* [Work request]: Return each entry word for word. Leave the images out.

[Saved data entries]

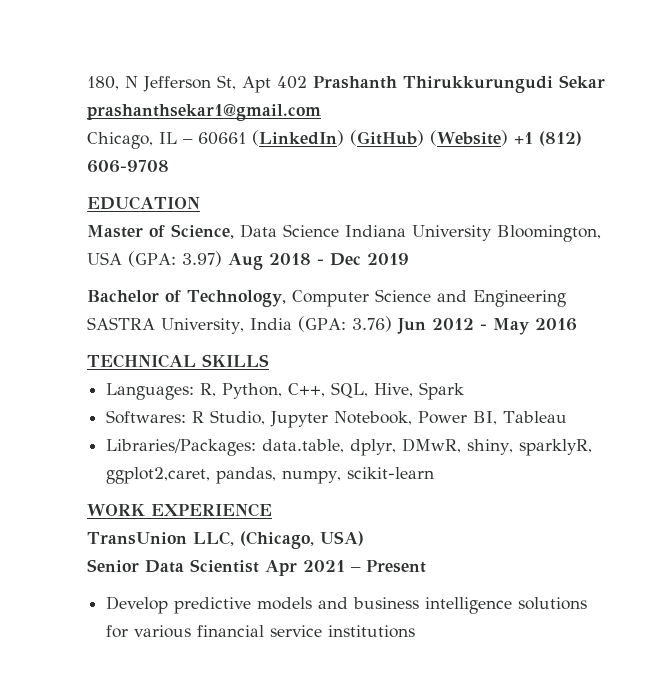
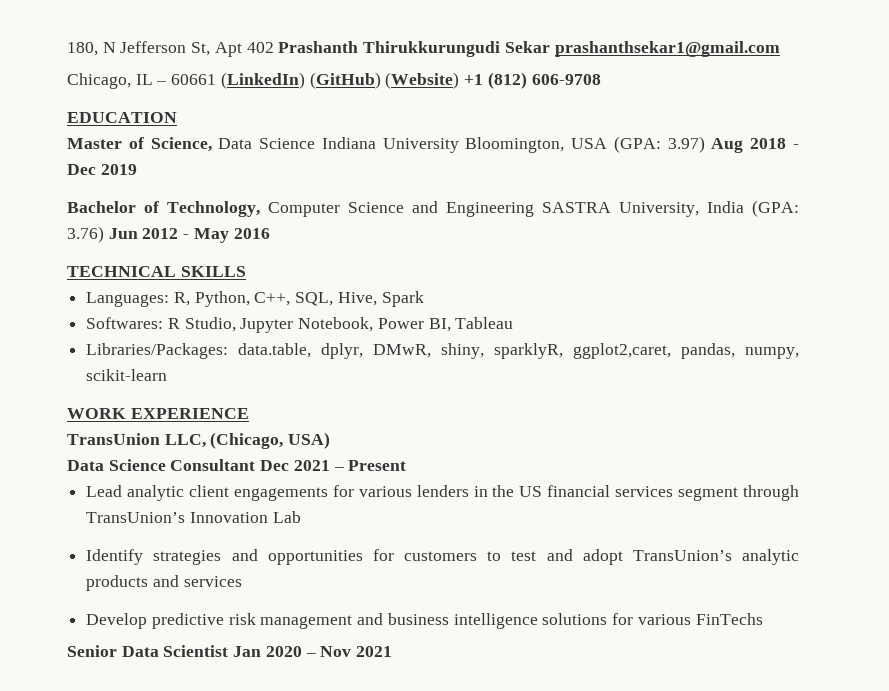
- Senior Data Scientist Apr 2021 – Present
+ Data Science Consultant Dec 2021 – Present
+ Lead analytic client engagements for various lenders in the US financial services segment through TransUnion’s Innovation Lab
+ Identify strategies and opportunities for customers to test and adopt TransUnion’s analytic products and services
- Develop predictive models and business intelligence solutions for various financial service institutions
+ Develop predictive risk management and business intelligence solutions for various FinTechs
+ Senior Data Scientist Jan 2020 – Nov 2021

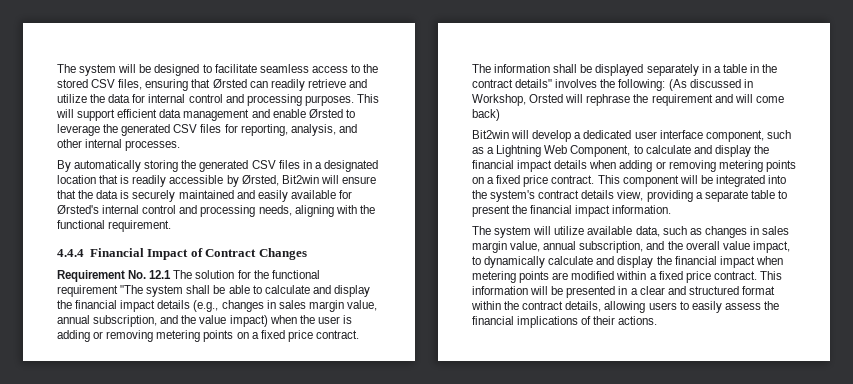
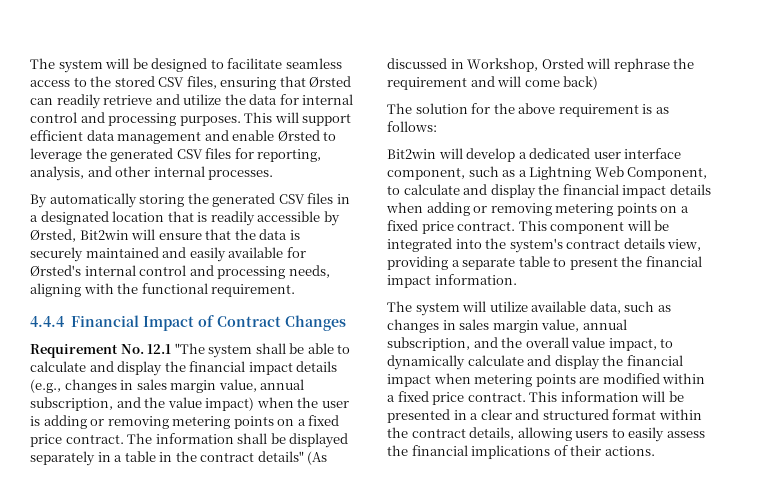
- Requirement No. 12.1 The solution for the functional requirement "The system shall be able to calculate and display the financial impact details (e.g., changes in sales margin value, annual subscription, and the value impact) when the user is adding or removing metering points on a fixed price contract.
+ Requirement No. 12.1 "The system shall be able to calculate and display the financial impact details (e.g., changes in sales margin value, annual subscription, and the value impact) when the user is adding or removing metering points on a fixed price contract.
- The information shall be displayed separately in a table in the contract details" involves the following: (As discussed in Workshop, Orsted will rephrase the requirement and will come back)
+ The information shall be displayed separately in a table in the contract details" (As discussed in Workshop, Orsted will rephrase the requirement and will come back)
+ The solution for the above requirement is as follows:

* [Response area]:
- Senior Data Scientist Apr 2021 – Present
+ Data Science Consultant Dec 2021 – Present
+ Lead analytic client engagements for various lenders in the US financial services segment through TransUnion’s Innovation Lab
+ Identify strategies and opportunities for customers to test and adopt TransUnion’s analytic products and services
- Develop predictive models and business intelligence solutions for various financial service institutions
+ Develop predictive risk management and business intelligence solutions for various FinTechs
+ Senior Data Scientist Jan 2020 – Nov 2021

- Requirement No. 12.1 The solution for the functional requirement "The system shall be able to calculate and display the financial impact details (e.g., changes in sales margin value, annual subscription, and the value impact) when the user is adding or removing metering points on a fixed price contract.
+ Requirement No. 12.1 "The system shall be able to calculate and display the financial impact details (e.g., changes in sales margin value, annual subscription, and the value impact) when the user is adding or removing metering points on a fixed price contract.
- The information shall be displayed separately in a table in the contract details" involves the following: (As discussed in Workshop, Orsted will rephrase the requirement and will come back)
+ The information shall be displayed separately in a table in the contract details" (As discussed in Workshop, Orsted will rephrase the requirement and will come back)
+ The solution for the above requirement is as follows:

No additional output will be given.